Exercise inputs:
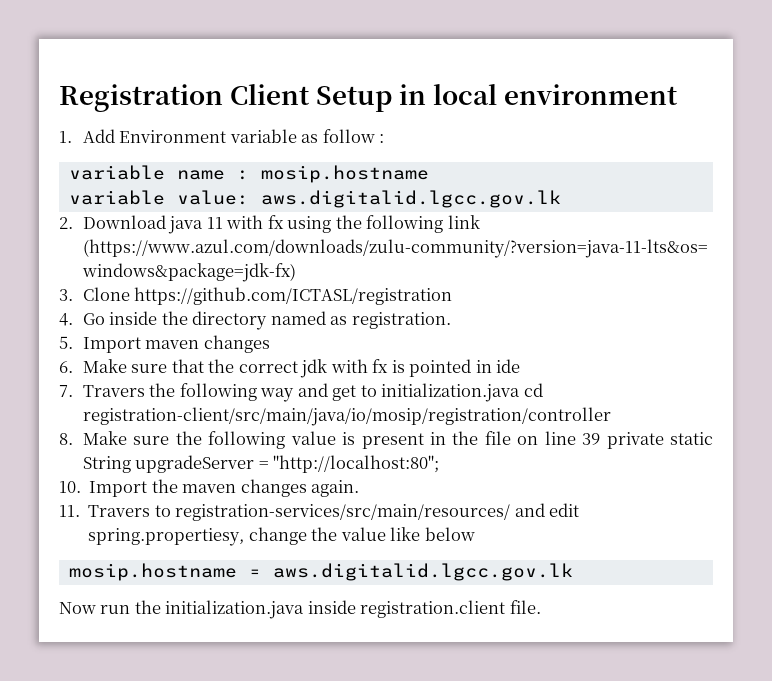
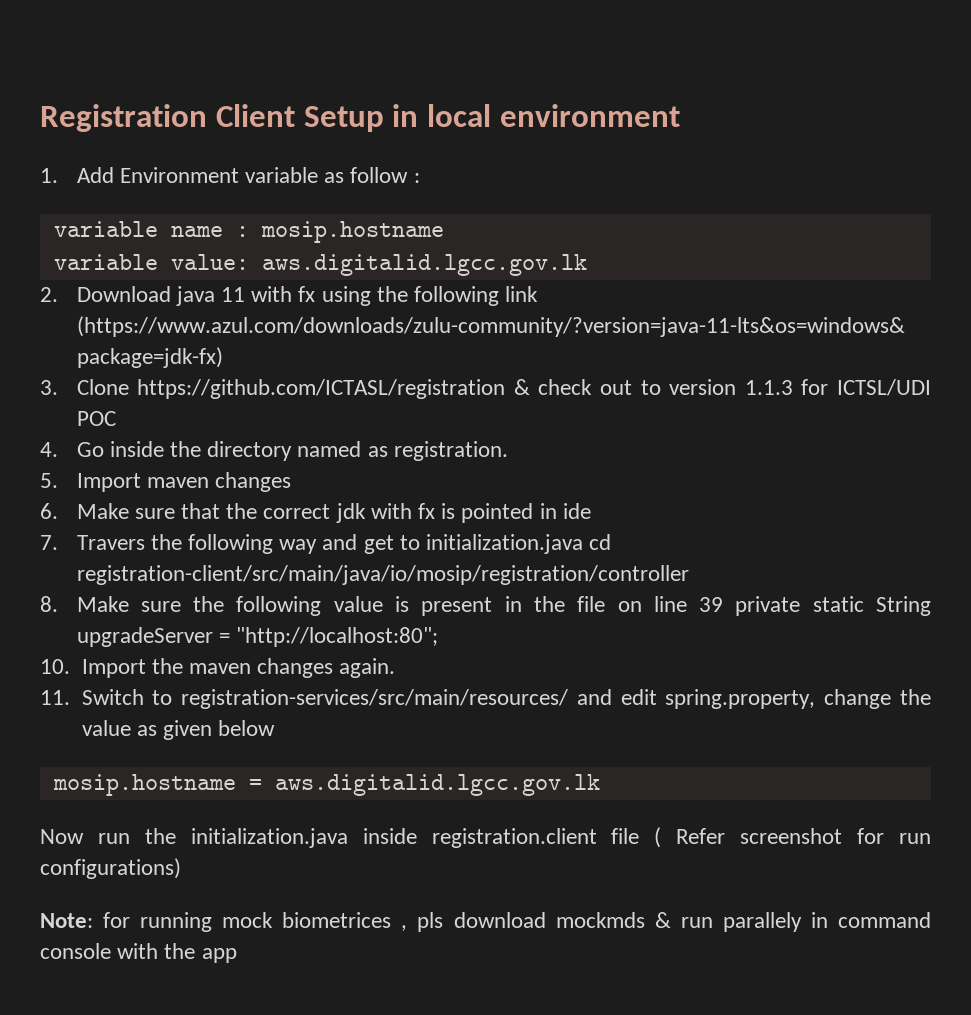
(453, 296) none -> [513,379,932,396] [76,411,116,426] & check out to version 1.1.3 for ICTSL/UDI POC
[88,505,151,517] Travers -> [81,689,144,705] Switch
[88,528,245,546] spring.propertiesy, -> [665,689,816,709] spring.property,
[390,527,421,541] like -> [136,720,212,740] as given
[509,600,541,614] file. -> [611,827,931,848] [40,858,181,879] [40,912,932,932] [40,943,237,963] file ( Refer screenshot for run configurations) // Note: for running mock biometrices , pls download mockmds & run parallely in command console with the app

Exercise brief:
Could you print all the entries exactly as they stand, with the pictures left out?

Answer to this exercise:
(453, 296) none -> [513,379,932,396] [76,411,116,426] & check out to version 1.1.3 for ICTSL/UDI POC
[88,505,151,517] Travers -> [81,689,144,705] Switch
[88,528,245,546] spring.propertiesy, -> [665,689,816,709] spring.property,
[390,527,421,541] like -> [136,720,212,740] as given
[509,600,541,614] file. -> [611,827,931,848] [40,858,181,879] [40,912,932,932] [40,943,237,963] file ( Refer screenshot for run configurations) // Note: for running mock biometrices , pls download mockmds & run parallely in command console with the app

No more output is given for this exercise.